Problem:
Each record must be returned exactly, apart from the pictures, which stay out.

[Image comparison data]

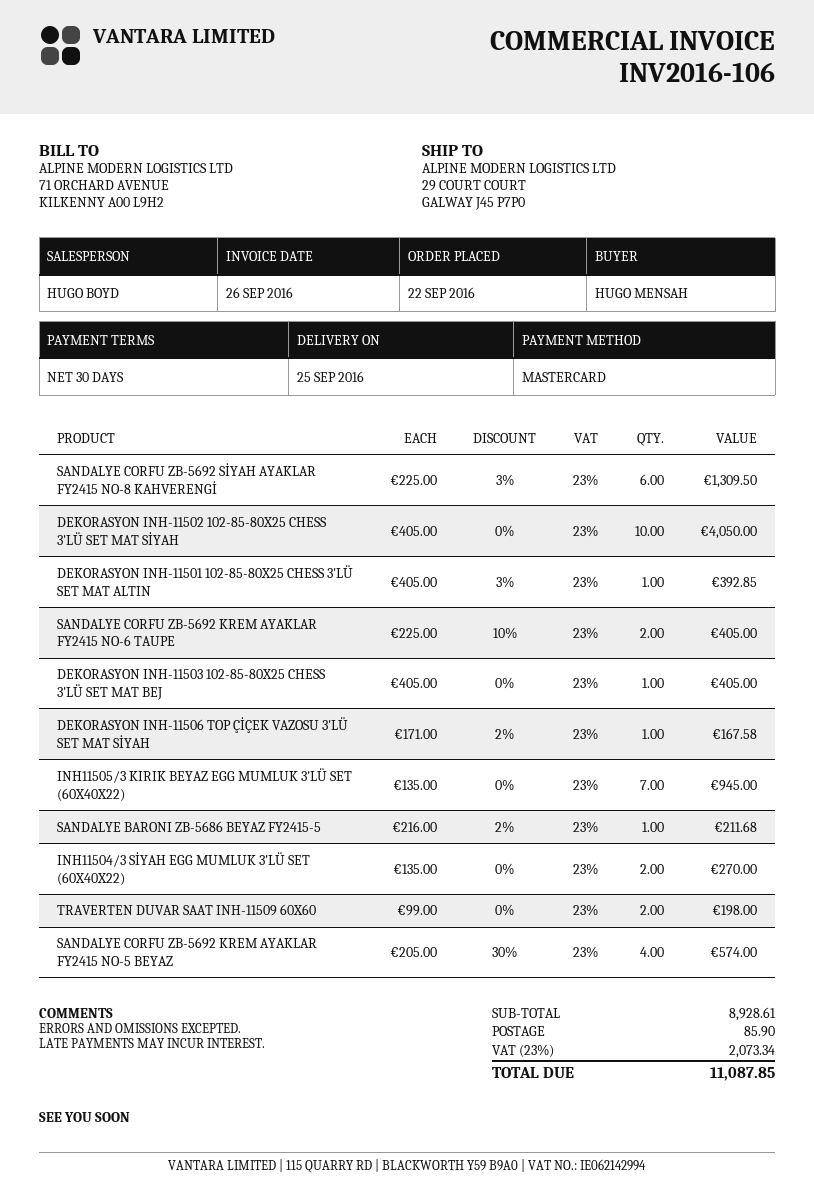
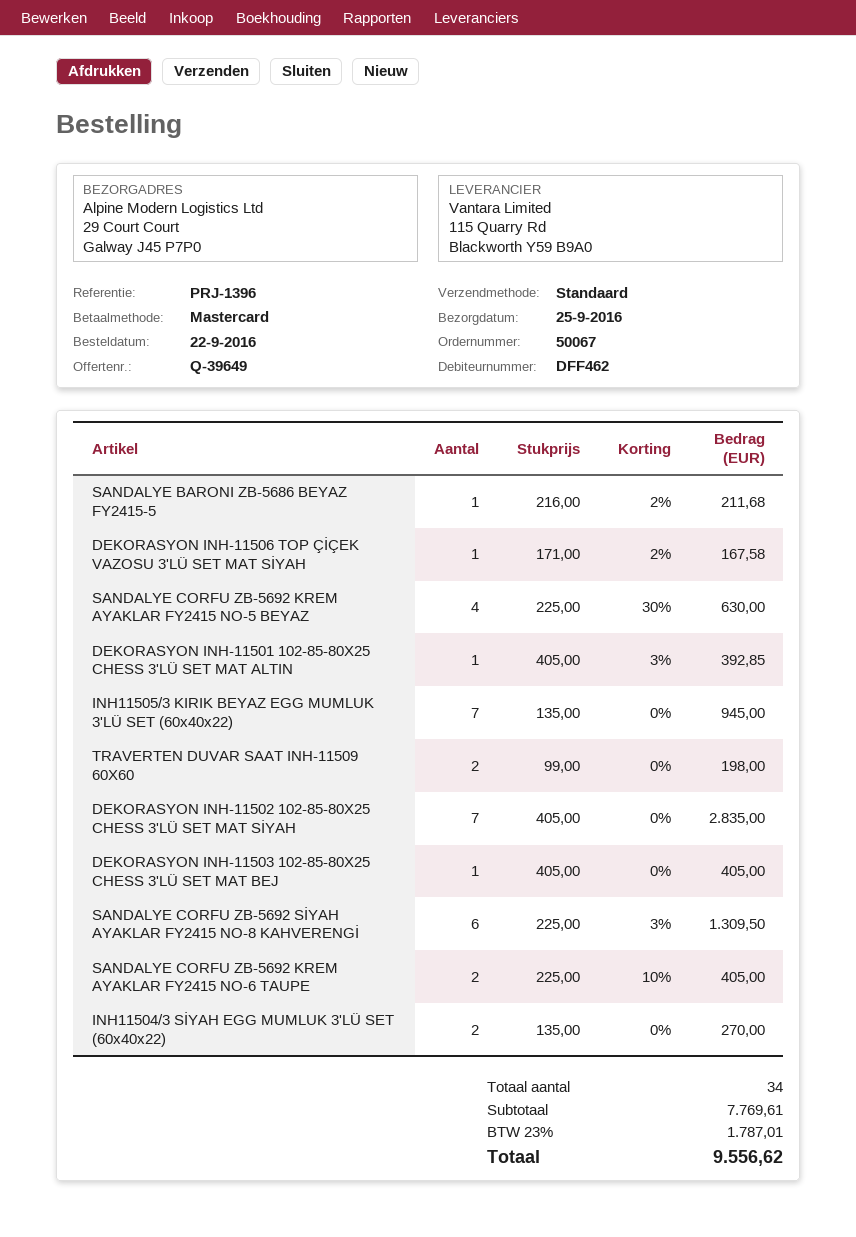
DEKORASYON INH-11502 102-85-80X25 CHESS 3'LÜ SET MAT SİYAH: 10 x 405.00 = 4050.00 -> 7 x 405.00 = 2835.00
SANDALYE CORFU ZB-5692 KREM AYAKLAR FY2415 NO-5 BEYAZ: 4 x 205.00 - 30% = 574.00 -> 4 x 225.00 - 30% = 630.00
subtotal: 8928.61 -> 7769.61
shipping: 85.90 -> none
tax: 23% = 2073.34 -> 23% = 1787.01
total: 11087.85 -> 9556.62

Response to the task:
DEKORASYON INH-11502 102-85-80X25 CHESS 3'LÜ SET MAT SİYAH: 10 x 405.00 = 4050.00 -> 7 x 405.00 = 2835.00
SANDALYE CORFU ZB-5692 KREM AYAKLAR FY2415 NO-5 BEYAZ: 4 x 205.00 - 30% = 574.00 -> 4 x 225.00 - 30% = 630.00
subtotal: 8928.61 -> 7769.61
shipping: 85.90 -> none
tax: 23% = 2073.34 -> 23% = 1787.01
total: 11087.85 -> 9556.62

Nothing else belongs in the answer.